There was a question in class whether or not language could construct knowledge or merely convey it, and while the crux of what simmered by the casual toss of semantics had to deal with "the chicken or the egg" paradox (whether or not to consider the signifieds as empirically "prior" to the application of sound images), there is perhaps a possible "portmanteau" of text that might help answer that question by example.
Locke and Richards and Ogden agree that language has no "standard in nature," rather that they gain meaning through sedimentation (something Campbell said?) and for Richards and Ogden, "It is only when a thinker makes use of them [words] that they should stand for anything, or have 'meaning' (Richards and Ogden 1274). In this way, this new line of thought runs counterpoint to the metaphor of language as vessel of meaning (Lakoff and Johnson). It also seems to lean towards way language as incompetent; unable to promulgate knowledge. Yet, for Locke, this predicament may lay inlaid in the discourse of philosophy, of which he bundles in practice such as science, and law. To use a somewhat flimsy example, take the concept of murder.

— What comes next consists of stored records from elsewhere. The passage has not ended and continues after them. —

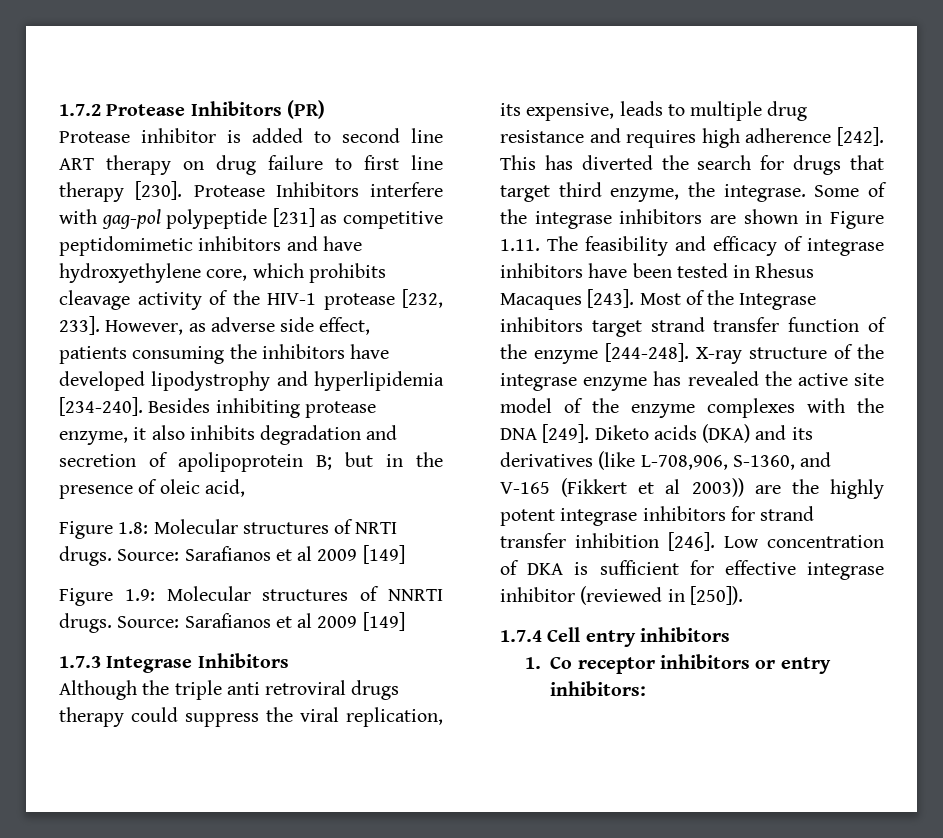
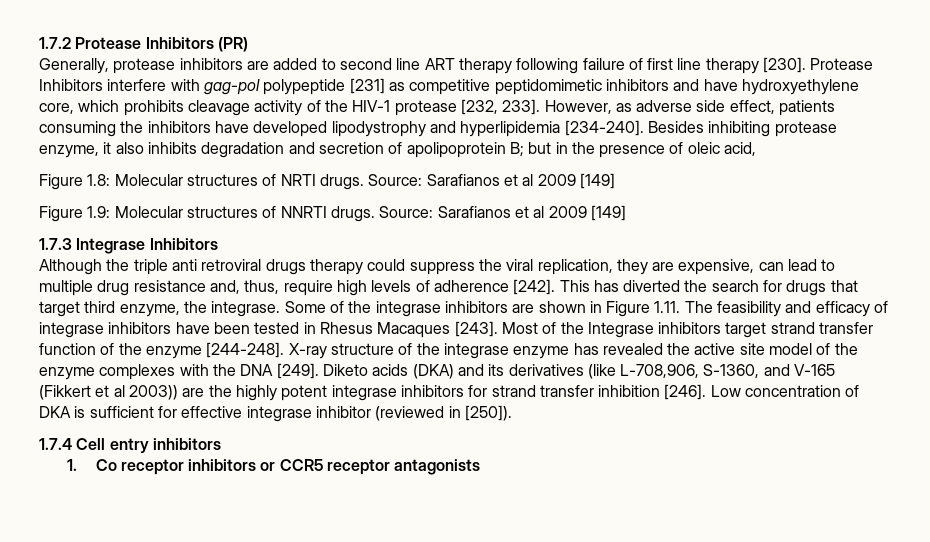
- Protease inhibitor is added to second line ART therapy on drug failure to first line therapy [230].
+ Generally, protease inhibitors are added to second line ART therapy following failure of first line therapy [230].
- Although the triple anti retroviral drugs therapy could suppress the viral replication, its expensive, leads to multiple drug resistance and requires high adherence [242].
+ Although the triple anti retroviral drugs therapy could suppress the viral replication, they are expensive, can lead to multiple drug resistance and, thus, require high levels of adherence [242].
- 1. Co receptor inhibitors or entry inhibitors:
+ 1. Co receptor inhibitors or CCR5 receptor antagonists

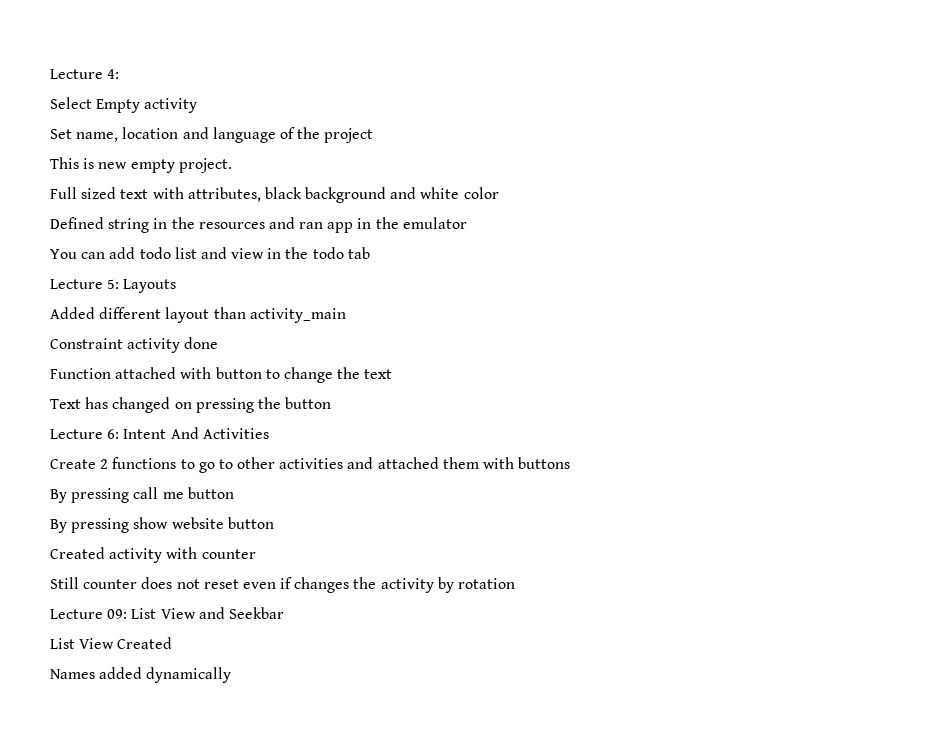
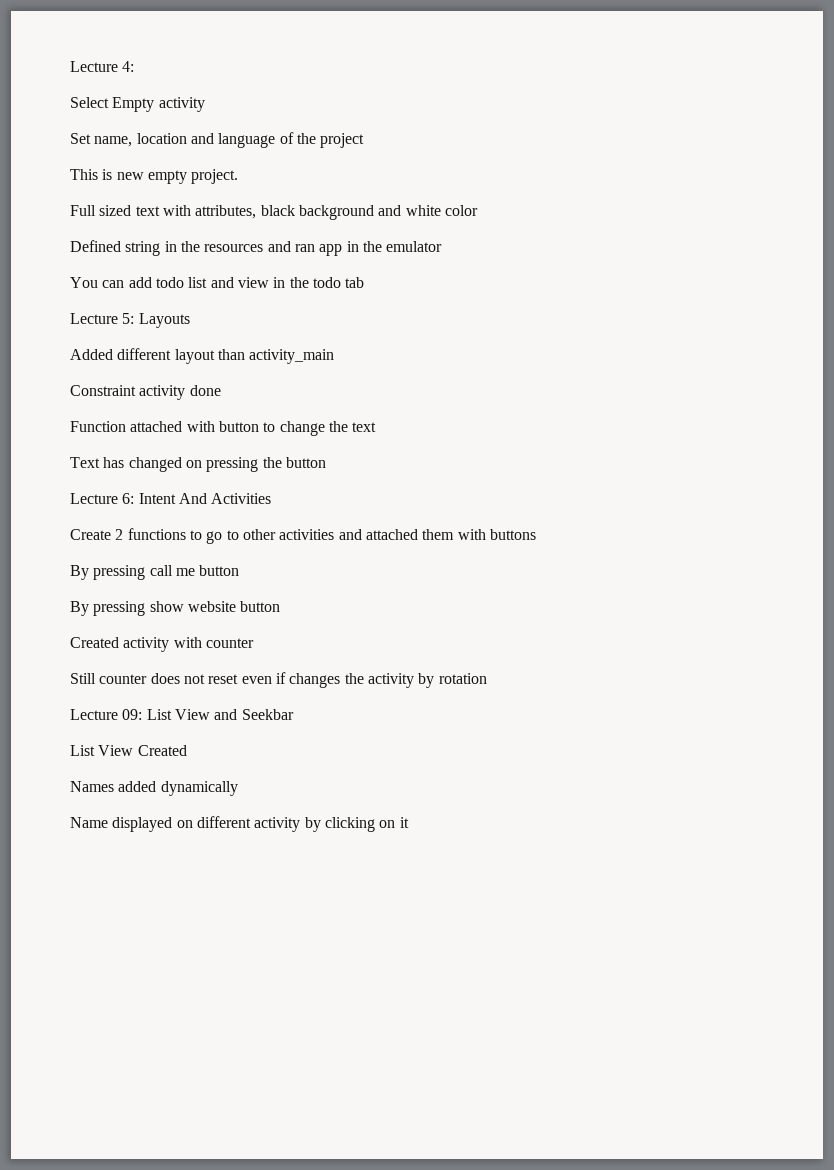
+ Name displayed on different activity by clicking on it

Clearly, we know what this is. By law, it could be called homicide, or suicide, or manslaughter, each a conceptual sub/re/classification of a socially engendered concept:murder. We can say that a man murdered his neighbor, but we cannot say that a bear murdered its neighbor. If, in fact, a bear did kill something near him, perhaps a wolf, we would instead call that "the circle of life," ultimately putting it metaphorically out of our reach of conception. Even if a bear is to kill a human, we do not say that the man was murdered by a bear, we instead say that he was "killed." The action however, to kill: death set in motion by outside action, is ultimately the same. It can be seen then that language can indeed construct meaning, in this instance, not only referring to the act of killing, but its social relation, its intended effect, the personal state of the murderer, and its negative qualities that link and separate it from its other modes of numeration, similar to what Richards and Ogden drew up in their triangle of meaning (Richards and Ogden 1275).
So, language can construct a knowledge, and namely, one that does not exist in nature. Granted, this new construction is not independent, and nor does something "new" have to be considered as such, for even if its substratum lay in the root or proliferation of related significations, the manipulation, or uniqueness in application is sufficient warrant to warrant its authenticity as "original." The real question, using Derrida, is how many words, related and extant based in opposition can there be before the root meaning, or origin is entirely lost?